2.3 Consideration of the Forces associated with Subduction

This overview summarizes our present understanding of subduction zones, using perspectives of the incoming plate, down going plate, mantle wedge, and arc-trench complex. Understanding the operation of subduction zones stands as one of the great challenges facing the Earth sciences in the 21st century and will require the efforts of global interdisciplinary teams (R.J. Stern).60

The multitude of teaching diagrams for subduction as seen in Fig 6ii all show a simplified situation in which the oceanic side of the lithosphere is depicted as a ‘slab’ descending into the mantle where it is ultimately melted into the magma . Although there are numerous papers describing the forces responsible for driving plate tectonic there are relatively few that give the magnitude of the forces involved.

The diagrams showing the forces associated with the subduction process generally take the form as shown in figs 6ii & 7ii.

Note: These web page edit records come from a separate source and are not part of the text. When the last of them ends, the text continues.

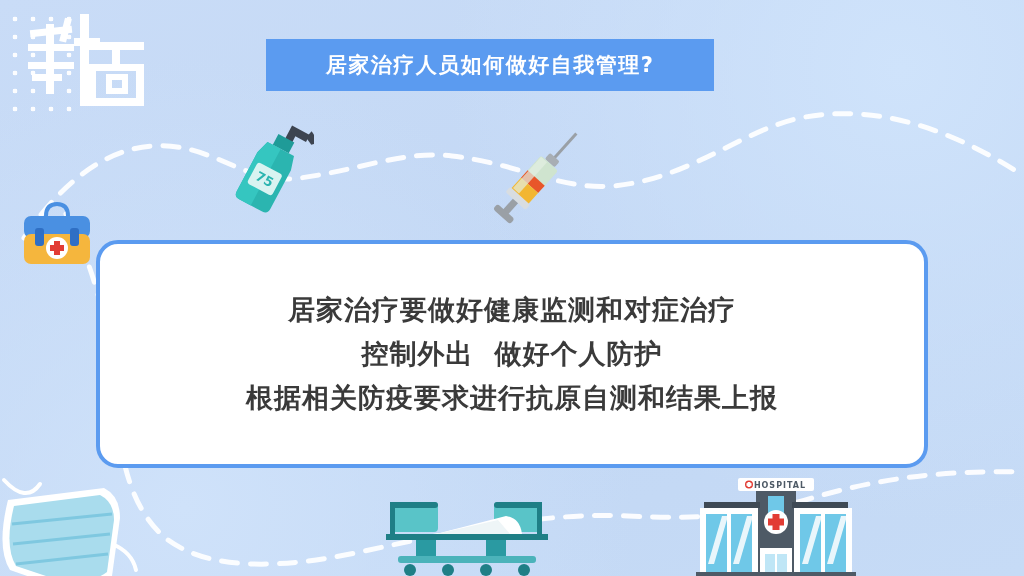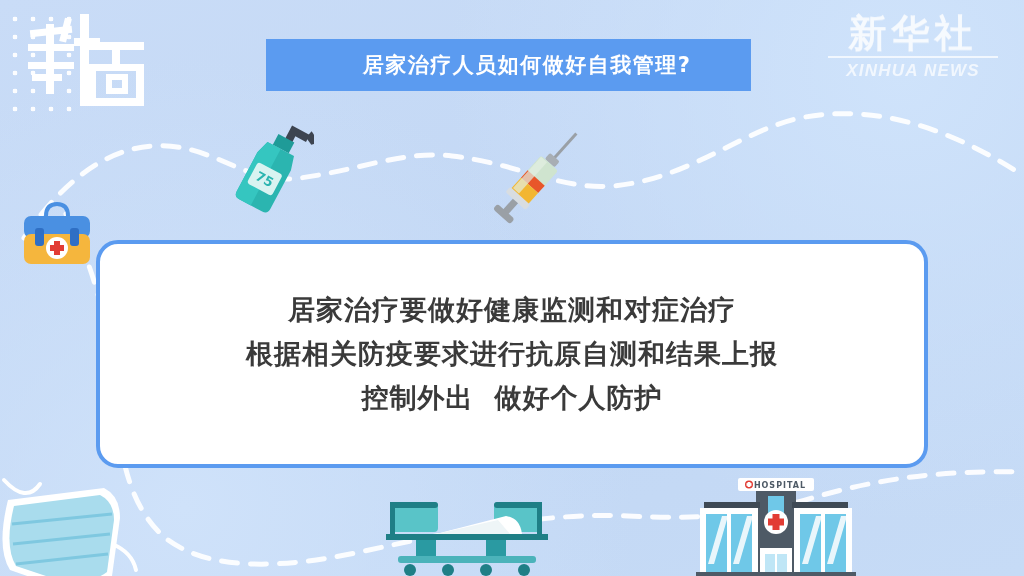"新华社" div.xinhua { html: <div> <div>新华社</div> <div></div> <div>XINHUA NEWS</div> </div> -> none }
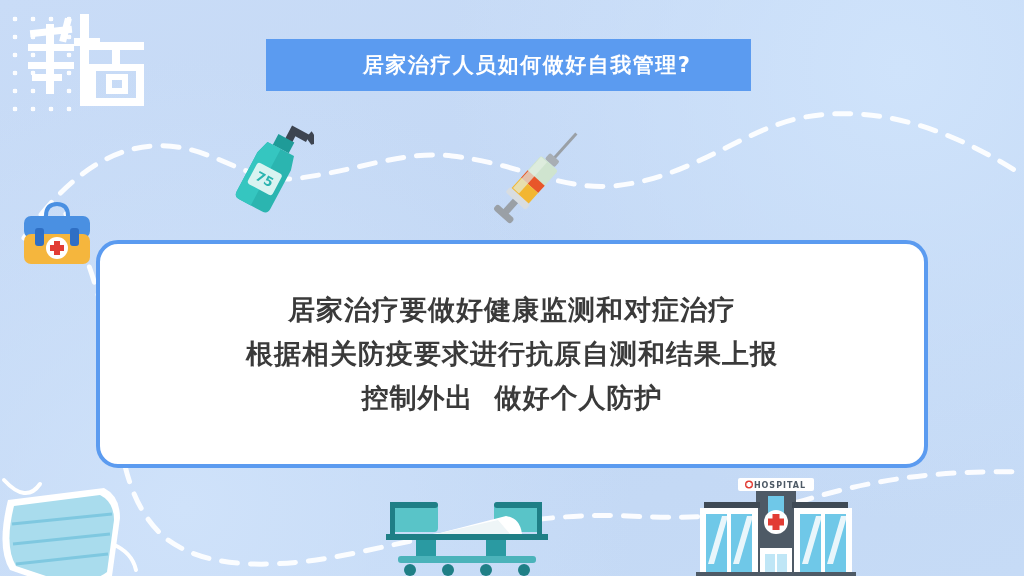"居家治疗人员如何做好自我管理?" .title-banner { padding-left: 37px -> none }
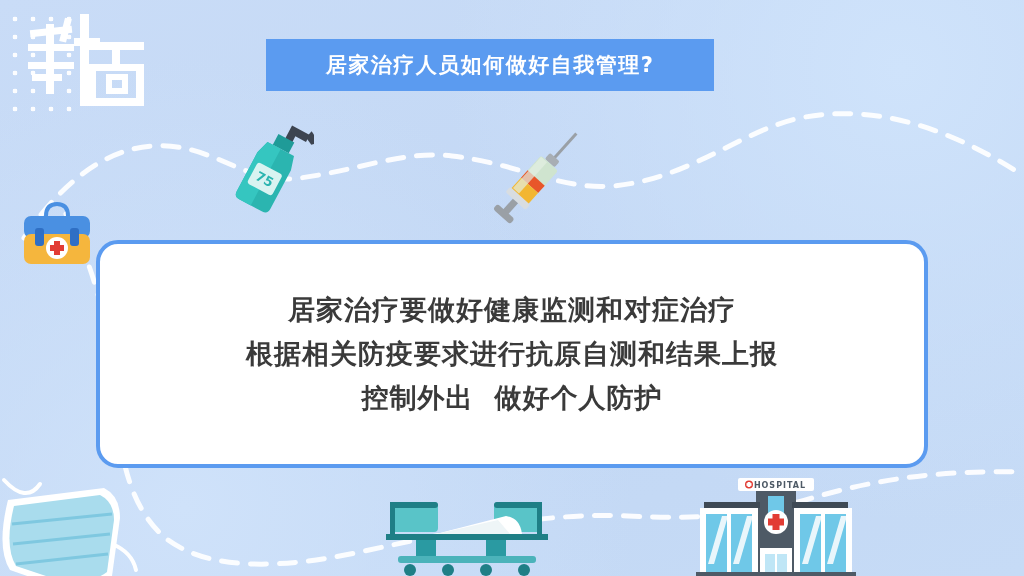"根据相关防疫要求进行抗原自测和结果上报" div.card-line { order: before "控制外出 做好个人防护" -> after "控制外出 做好个人防护" }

The calculations generally follow a similar path in that the resultant force causing tectonic plate movement are stated as:

F (Slab-Pull): the downward force of the heavy cold slab as it moves towards the mantle

F (Ridge-Push): the force created by the hot magma either via a plume or convection as it breaks through to the seafloor

F (Viscous-drag): the force opposing the downward motion of the slab. This force is calculated as a function of the velocity of descent of the slab

F (Buoyancy): The lithosphere is buoyant at the beginning of any subduction process due to the density difference between the lithosphere and upper asthenosphere

Where F (ridge-push) + Force (slab-pull) - Force (viscous-drag)- F (Buoyancy) =0.

This notation is used as all the forces acting on a body must balance out to zero.

Fig 6ii

Fig 7ii

2.4 Consideration of Forces associated with Ridge Push

The above format considers many factors such a temperature, thermal equilibrium, and pressure variations to describe density and thus the weight of the slab, isostatic considerations, variable viscous drag coefficients, and buoyancy forces are also considered. As the actual values do vary between different authors the simplified format of the equations will be considered for this section of the treatise.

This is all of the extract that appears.